On a d’abord conçu la justice sociale, suprême objet de l’état, comme une distribution proportionnelle des biens ou des maux selon les démérites ou les mérites des personnes, comme une justice distributive[1]. Puis on a compris tout ce qu’il y a d’arbitraire dans cette distribution confiée à l’état ; les lois de l’échange ont fait prévaloir peu à peu une seconde espèce de justice, celle qu’on appelle commutative, fondée sur l’égalité et non plus sur l’inégalité des personnes[2]. Cette notion de la justice est là plus conforme aux

  1. Comme la famille fut la première origine de la société, les anciens, et de nos jours même les écoles autoritaires, aristocratiques et monarchiques, se sont représenté l’état sur le modèle de la famille, régie par la justice distributive : c’est méconnaître ce fait que la famille est une association entre inégaux, tandis que l’état doit être une association entre des citoyens égaux. Sans doute, dans l’état même, partout où il existe une administration, où il y a un choix à faire entre des personnes, on arrive à pratiquer la justice distributive ; mais cette part est précisément celle qui est encore laissée à l’arbitraire, au caprice, à la faveur ; c’est un pis-aller. L’idéal n’est pas d’étendre la justice distributive, c’est d’éliminer de l’ordre politique ce reste du temps patriarcal ou royal. Les nations modernes ne sauraient revenir aux utopies de Platon, de Thomas Morus, de Babeuf et de Saint-Simon. « Exiger de chacun selon sa capacité et donner à chacun selon ses besoins, » à cette formule se ramènent d’autres plus récentes, par exemple celle qu’ont adoptée dans l’ordre politique certains interprètes de Darwin (selon nous peu exacts) : « La justice consiste non dans l’égalité, mais dans la proportionnalité du droit. » On peut lire sur ce sujet, outre les pages bien connues de M. Renan, le livre de Mme Clémence Royer, Origine de l’homme et des sociétés, chap. XIII. Avec une pareille organisation sociale, c’est l’autorité qui déciderait de tout. Or il est impossible de mesurer exactement et la valeur réelle des personnes et le prix réel des choses. De là, en tout, l’arbitraire substitué aux vrais rapports des personnes entre elles et des choses aux personnes. Les anciens se figuraient Jupiter ayant près de lui deux tonneaux, l’un plein de biens, l’autre de maux, et puisant tour à tour dans l’un ou dans l’autre ; mais le Jupiter antique, tout dieu qu’il était, était souvent représenté comme faisant la distribution selon son caprice plutôt que selon les règles d’une juste proportion.

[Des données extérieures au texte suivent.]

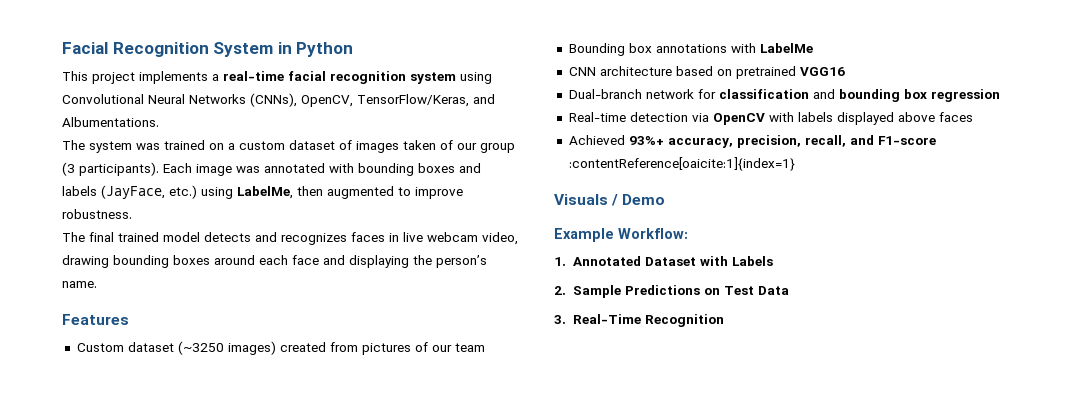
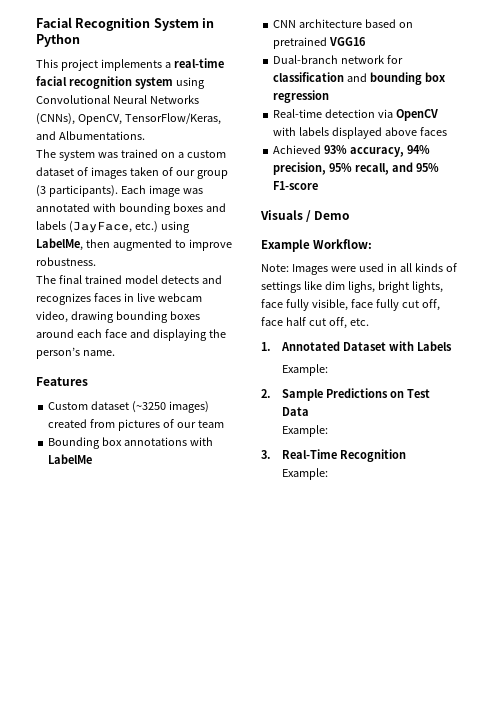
- Achieved 93%+ accuracy, precision, recall, and F1-score :contentReference[oaicite:1]{index=1}
+ Achieved 93% accuracy, 94% precision, 95% recall, and 95% F1-score
+ Note: Images were used in all kinds of settings like dim lighs, bright lights, face fully visible, face fully cut off, face half cut off, etc.
  1. Annotated Dataset with Labels
+ Example:
  2. Sample Predictions on Test Data
+ Example:
  3. Real-Time Recognition
+ Example:

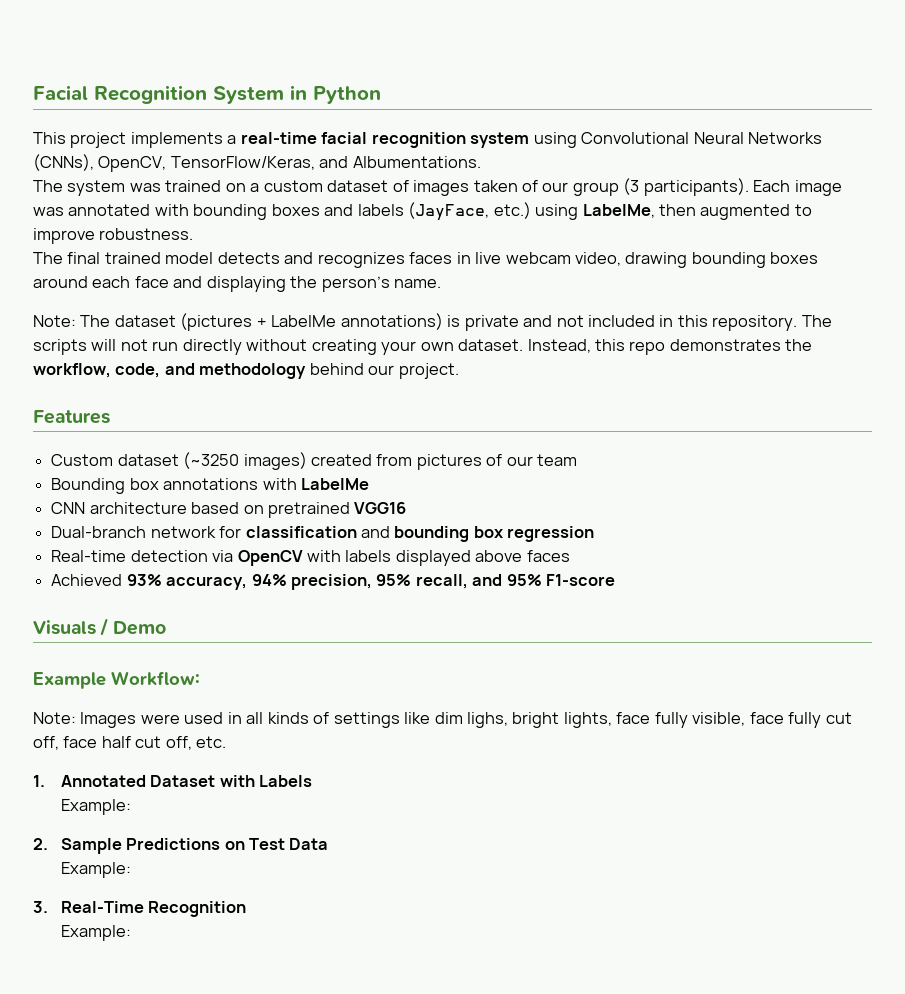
+ Note: The dataset (pictures + LabelMe annotations) is private and not included in this repository. The scripts will not run directly without creating your own dataset. Instead, this repo demonstrates the workflow, code, and methodology behind our project.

Tel serait l’état, dont les utopistes modernes ont voulu faire le distributeur suprême des biens et des maux selon l’inégalité des mérites et des démérites. C’est ce qui donne à leurs doctrines un caractère si arriéré : les états modernes substituent de plus en plus à la distribution officielle ou artificielle par voie d’autorité, de hiérarchie, de privilèges, la distribution naturelle par voie de liberté et d’égalité.
  2. Quelle était la prétention de la justice distributive ? Réaliser les vrais rapports entre les choses et les personnes ; mais pour réaliser un tel idéal, on ne saurait se fier à l’état : adressons-nous donc à la volonté même des intéressés. Je ne prétendrai pas être votre juge absolu, et vous ne prétendrez pas être le mien : au lieu de comparer nos mérites, nous comparerons les choses ; les choses se pèsent et se comptent, nous nous entendrons mieux là-dessus. La justice deviendra alors un échange. La règle ici ne sera encore que mathématique, mais au moins les mathématiques porteront sur des choses mesurables ; il ne s’agira plus de proportionner les choses aux personnes, mais de proportionner les choses aux choses, les rémunérations aux produits, c’est-à-dire de les égaler. L’égalité pure, non plus la proportion, voilà la règle de la justice commutative.